My main problem, in making any sort of statement at all, is that I don’t scare people off. On this tricky subject, I try to speak without any judgemental tone creeping into my voice, no trace of denigration, etc ... and yet anything I say, about animals and how humans treat them badly, is always going to sound denigrating ... which leaves me sounding self-righteous.
So, I start by saying something good and genuine, give some positive reinforcement (see below*). It helps me mix in a few hard and it’s all eased along by a little harmless self-denigration, which make me seem less serious-serious. I’d like to be saying something important, but in a rolling-along-manner, sweeping away judgemental-litter as I go along ... and all this, even if I’m only allowed to get a couple of points across. Believe me, I’m willing to debase myself to get a response. I’ll do anything at all, name yer price, for any sort of dialogue ... whilst remembering to respect private spaces. We all keep our privacy carefully protected.

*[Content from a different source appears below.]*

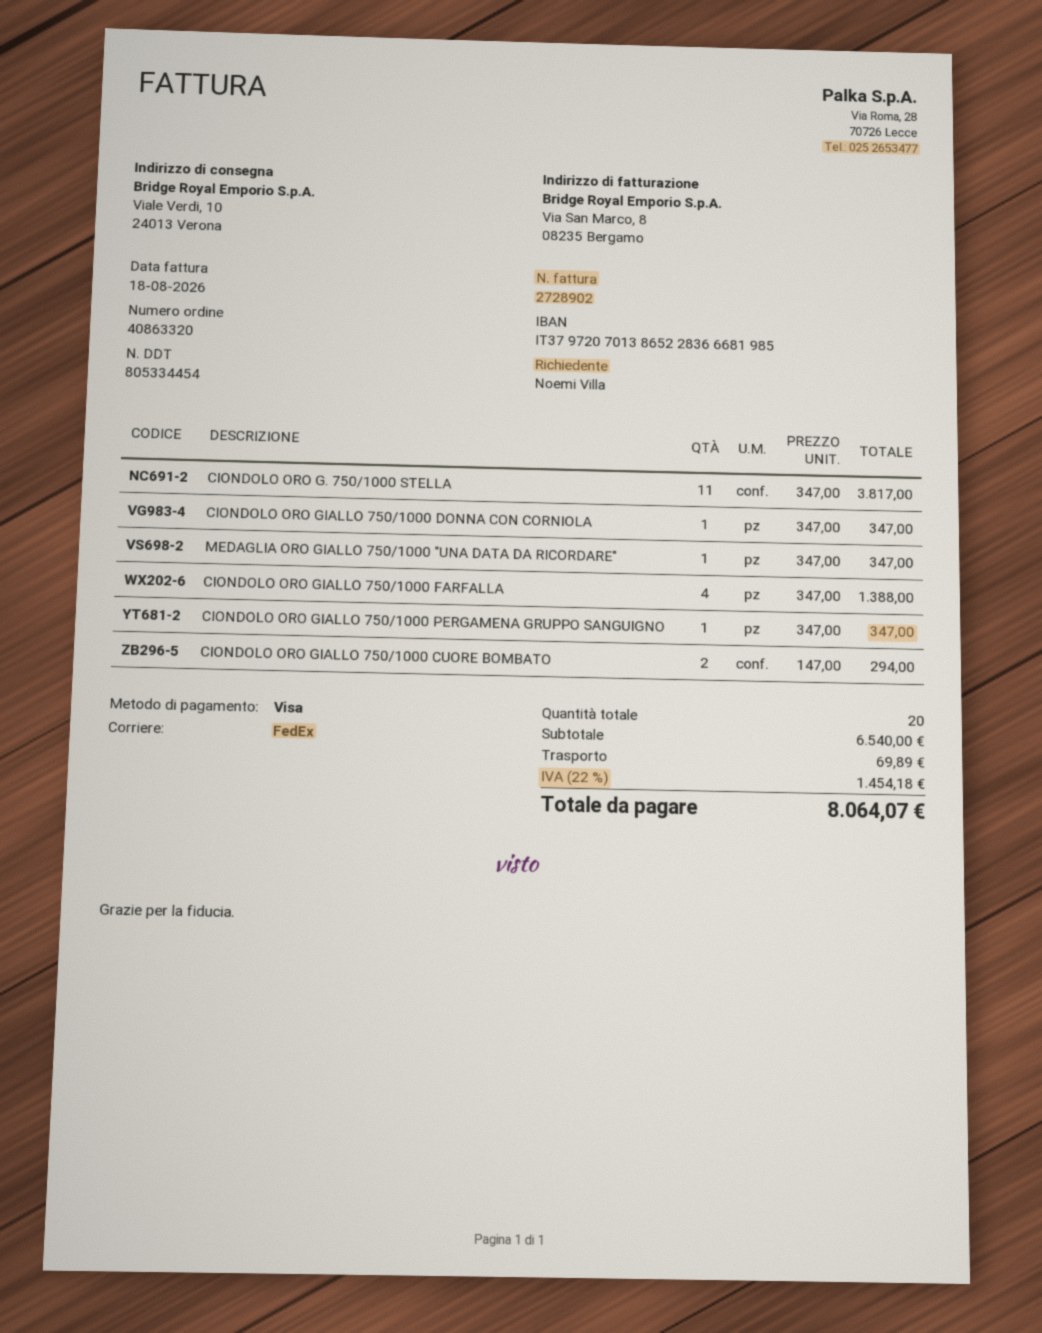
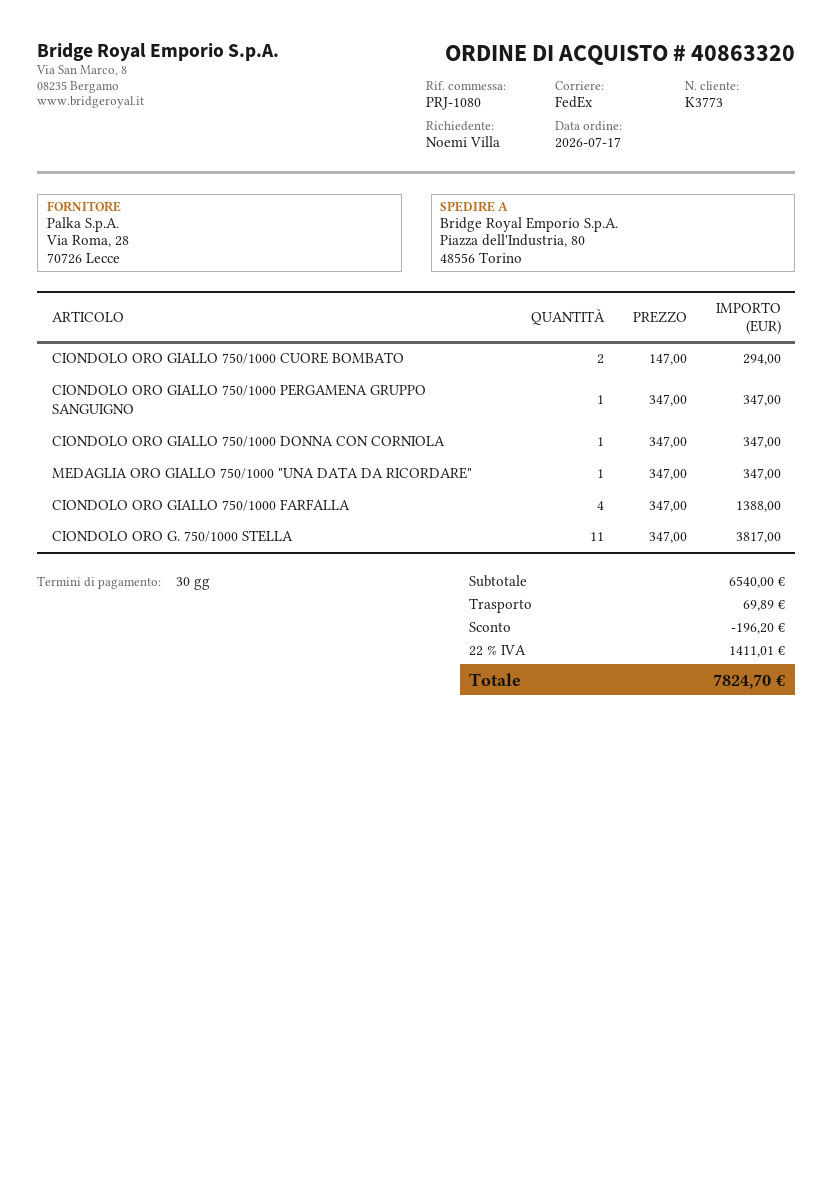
ship to: Viale Verdi, 10, 24013 Verona -> Piazza dell'Industria, 80, 48556 Torino
discount: none -> 196.20
tax: 22% = 1454.18 -> 22% = 1411.01
total: 8064.07 -> 7824.70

Here’s my view: I don’t think humans hate animals; I don’t think many people are innately violent; I don’t think we have a blood lust; I, like most of us, don’t think I want to be cold-hearted or hard-nosed. *That’s how I see myself and my fellow Australians, anyway. A farmer out West or a pastoralist up North might disagree - if they weren’t cold-hearted they couldn’t kill their animals and if they weren’t hard-nosed they’d be put out of business by their competitors. But that’s their problem ... I’m more concerned with the millions of customers of The Animal Industries, who might privately want more out of life than just meat, and who want to find out who they are and the purpose of their existence.

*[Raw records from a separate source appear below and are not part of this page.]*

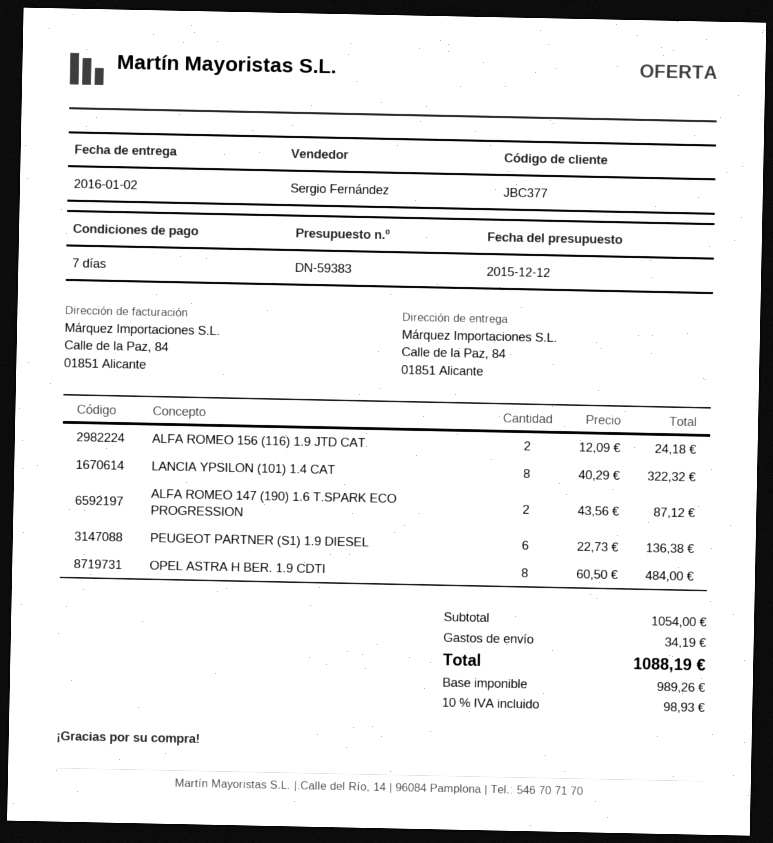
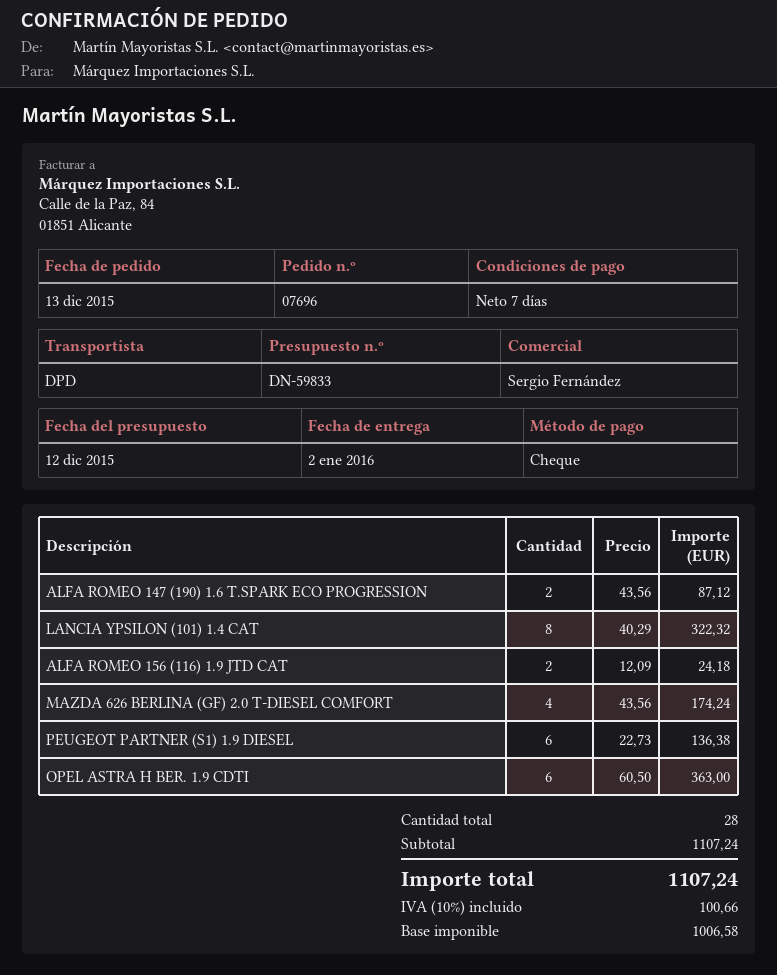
quote number: DN-59383 -> DN-59833
OPEL ASTRA H BER. 1.9 CDTI: 8 x 60.50 = 484.00 -> 6 x 60.50 = 363.00
MAZDA 626 BERLINA (GF) 2.0 T-DIESEL COMFORT: none -> 4 x 43.56 = 174.24
subtotal: 1054.00 -> 1107.24
shipping: 34.19 -> none
net: 989.26 -> 1006.58
tax: 10% = 98.93 -> 10% = 100.66
total: 1088.19 -> 1107.24

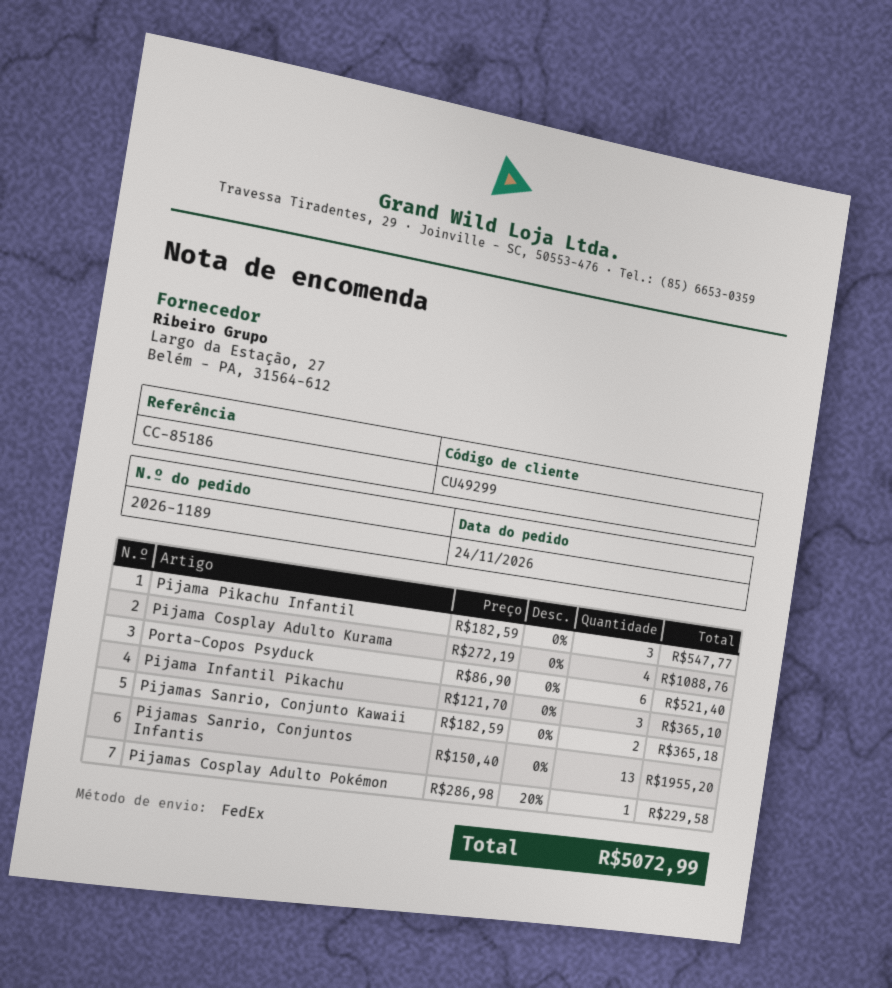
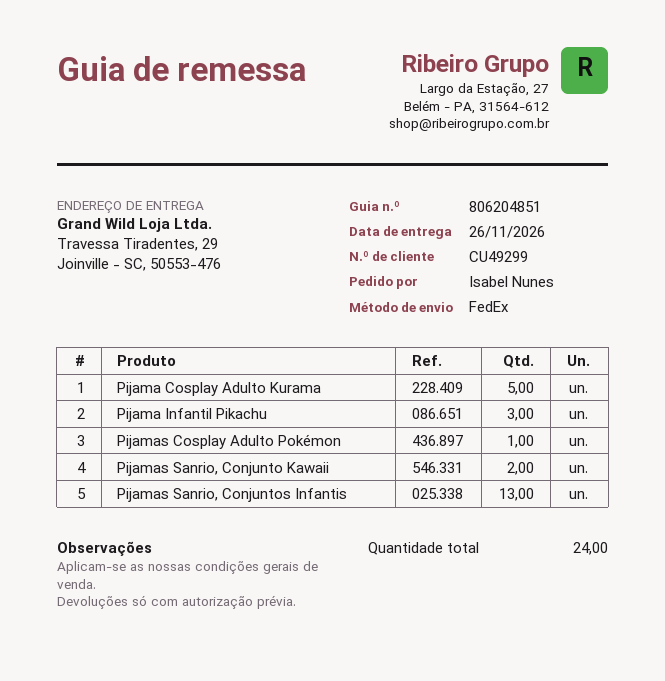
Pijama Pikachu Infantil: 3 -> none
Pijama Cosplay Adulto Kurama: 4 -> 5
Porta-Copos Psyduck: 6 -> none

I suspect most people identify with being a helping-guarding type, something of the explorer, and identify this way because that’s what we know we’re best at. Humans are born rescuers, protectors and ‘explorers’. Primarily, at heart, we’re wanna-be farmers. Within my own nature, never even having grown a radish, there’s nevertheless a strong link to the land. It’s the ‘creative farmer’ in me, whose purpose is to provide food, make peace and discover things. Human are naturally creative discoverers. And what I’m naturally NOT is destructive. Humans aren’t jailers or procurers. The way things are with animal farming and animal consuming today, you’d think the humans were pimps for a bunch of enslaved prostitutes.

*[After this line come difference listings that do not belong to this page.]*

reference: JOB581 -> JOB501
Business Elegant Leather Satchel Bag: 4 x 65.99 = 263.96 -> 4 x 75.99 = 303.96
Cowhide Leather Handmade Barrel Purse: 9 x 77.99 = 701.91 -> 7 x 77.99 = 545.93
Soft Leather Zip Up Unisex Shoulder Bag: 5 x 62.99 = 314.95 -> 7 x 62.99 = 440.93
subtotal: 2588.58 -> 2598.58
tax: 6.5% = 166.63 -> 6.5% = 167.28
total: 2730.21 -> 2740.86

I suspect no one actually likes being part of an animal-destruction industry. Who’d want to make a living out of betraying an innocent, peace-loving being, and trick them into believing you care for them and then to put a gun to their heads?
On the other hand I suspect anyone could be drawn to ethical husbandry - to the provision of basic needs, whilst remaining protective and empathetic to Nature. That’s why Animal Rights appeals to me, it makes me want to empathise with the many animals who are presently in-trouble. It also makes me want to support anyone producing the food I eat.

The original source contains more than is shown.